▶ **Supplied information**:
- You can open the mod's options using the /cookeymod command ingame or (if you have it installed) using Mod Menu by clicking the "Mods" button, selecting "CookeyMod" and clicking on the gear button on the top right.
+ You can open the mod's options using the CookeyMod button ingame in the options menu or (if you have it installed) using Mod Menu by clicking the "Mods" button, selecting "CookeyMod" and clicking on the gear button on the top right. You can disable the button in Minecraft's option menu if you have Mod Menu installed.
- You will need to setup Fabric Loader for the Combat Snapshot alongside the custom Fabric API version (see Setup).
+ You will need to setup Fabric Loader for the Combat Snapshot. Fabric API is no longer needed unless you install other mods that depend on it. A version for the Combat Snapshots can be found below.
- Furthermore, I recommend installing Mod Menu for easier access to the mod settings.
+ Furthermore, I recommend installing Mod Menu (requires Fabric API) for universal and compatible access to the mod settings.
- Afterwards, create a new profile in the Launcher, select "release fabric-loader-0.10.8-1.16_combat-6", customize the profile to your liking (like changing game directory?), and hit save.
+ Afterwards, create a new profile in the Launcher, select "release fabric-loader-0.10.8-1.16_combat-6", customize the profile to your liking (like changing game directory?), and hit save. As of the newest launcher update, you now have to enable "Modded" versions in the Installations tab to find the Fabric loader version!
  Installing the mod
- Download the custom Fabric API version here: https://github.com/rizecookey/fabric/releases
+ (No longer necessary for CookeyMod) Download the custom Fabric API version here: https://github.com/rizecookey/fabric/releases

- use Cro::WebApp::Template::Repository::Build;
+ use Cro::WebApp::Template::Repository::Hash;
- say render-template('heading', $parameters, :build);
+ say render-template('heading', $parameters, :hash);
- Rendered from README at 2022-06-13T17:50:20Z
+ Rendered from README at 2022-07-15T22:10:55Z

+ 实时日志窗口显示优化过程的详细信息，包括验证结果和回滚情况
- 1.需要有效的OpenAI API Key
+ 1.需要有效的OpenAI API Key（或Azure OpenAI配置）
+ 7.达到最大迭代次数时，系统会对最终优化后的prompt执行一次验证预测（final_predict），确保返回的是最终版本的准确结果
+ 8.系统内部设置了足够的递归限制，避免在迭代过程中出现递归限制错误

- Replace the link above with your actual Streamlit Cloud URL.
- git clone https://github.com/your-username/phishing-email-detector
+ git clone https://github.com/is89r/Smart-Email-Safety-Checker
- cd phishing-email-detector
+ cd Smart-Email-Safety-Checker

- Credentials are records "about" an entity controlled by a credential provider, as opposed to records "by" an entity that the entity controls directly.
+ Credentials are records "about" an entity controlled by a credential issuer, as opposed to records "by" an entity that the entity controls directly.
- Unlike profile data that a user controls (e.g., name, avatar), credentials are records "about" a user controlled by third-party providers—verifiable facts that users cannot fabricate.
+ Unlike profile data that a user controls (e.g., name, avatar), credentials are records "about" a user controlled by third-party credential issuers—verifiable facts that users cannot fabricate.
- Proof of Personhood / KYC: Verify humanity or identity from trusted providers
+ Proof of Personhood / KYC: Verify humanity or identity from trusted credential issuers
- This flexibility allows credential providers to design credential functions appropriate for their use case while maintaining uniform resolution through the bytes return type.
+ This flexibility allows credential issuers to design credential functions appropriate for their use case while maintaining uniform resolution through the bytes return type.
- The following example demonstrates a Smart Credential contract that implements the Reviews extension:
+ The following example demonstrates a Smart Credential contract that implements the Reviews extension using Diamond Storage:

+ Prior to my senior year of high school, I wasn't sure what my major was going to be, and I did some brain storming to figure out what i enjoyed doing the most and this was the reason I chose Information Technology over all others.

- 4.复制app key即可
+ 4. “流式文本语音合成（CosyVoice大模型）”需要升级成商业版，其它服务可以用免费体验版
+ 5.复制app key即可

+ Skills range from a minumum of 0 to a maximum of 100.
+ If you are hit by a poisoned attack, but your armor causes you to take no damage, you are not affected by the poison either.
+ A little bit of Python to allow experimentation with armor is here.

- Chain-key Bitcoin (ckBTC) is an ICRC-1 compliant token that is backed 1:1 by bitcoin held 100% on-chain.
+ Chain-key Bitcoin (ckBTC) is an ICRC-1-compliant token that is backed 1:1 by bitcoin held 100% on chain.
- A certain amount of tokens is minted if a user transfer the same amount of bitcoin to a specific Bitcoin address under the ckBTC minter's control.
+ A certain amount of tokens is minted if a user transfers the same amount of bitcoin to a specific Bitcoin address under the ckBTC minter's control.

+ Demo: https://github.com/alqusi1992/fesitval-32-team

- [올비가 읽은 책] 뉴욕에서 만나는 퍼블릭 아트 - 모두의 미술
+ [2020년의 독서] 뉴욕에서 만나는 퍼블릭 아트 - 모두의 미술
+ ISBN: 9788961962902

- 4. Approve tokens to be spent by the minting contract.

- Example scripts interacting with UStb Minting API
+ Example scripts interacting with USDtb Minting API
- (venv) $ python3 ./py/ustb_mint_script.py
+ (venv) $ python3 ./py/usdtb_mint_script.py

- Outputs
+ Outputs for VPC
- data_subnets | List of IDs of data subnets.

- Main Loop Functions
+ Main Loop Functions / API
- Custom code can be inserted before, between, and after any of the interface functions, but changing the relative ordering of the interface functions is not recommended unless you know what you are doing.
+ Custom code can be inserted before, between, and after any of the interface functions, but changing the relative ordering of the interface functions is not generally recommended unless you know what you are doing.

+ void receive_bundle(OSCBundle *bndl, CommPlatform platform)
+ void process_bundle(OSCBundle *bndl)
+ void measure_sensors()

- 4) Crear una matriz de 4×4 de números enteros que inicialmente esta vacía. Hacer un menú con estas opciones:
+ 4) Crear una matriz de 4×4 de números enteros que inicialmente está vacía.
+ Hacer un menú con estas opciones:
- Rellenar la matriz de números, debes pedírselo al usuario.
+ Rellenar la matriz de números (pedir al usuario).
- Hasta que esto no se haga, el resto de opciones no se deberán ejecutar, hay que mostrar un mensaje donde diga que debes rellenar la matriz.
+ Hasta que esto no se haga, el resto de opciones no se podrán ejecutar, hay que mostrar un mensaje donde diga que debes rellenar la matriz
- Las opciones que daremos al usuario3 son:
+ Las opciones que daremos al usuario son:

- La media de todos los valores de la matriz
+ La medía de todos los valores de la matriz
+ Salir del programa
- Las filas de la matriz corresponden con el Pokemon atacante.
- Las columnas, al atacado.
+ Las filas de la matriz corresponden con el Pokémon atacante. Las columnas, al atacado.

▶ **What is being asked**: Reproduce each line above that contains "Unlike".

▶ **Response below**:
- Unlike profile data that a user controls (e.g., name, avatar), credentials are records "about" a user controlled by third-party providers—verifiable facts that users cannot fabricate.
+ Unlike profile data that a user controls (e.g., name, avatar), credentials are records "about" a user controlled by third-party credential issuers—verifiable facts that users cannot fabricate.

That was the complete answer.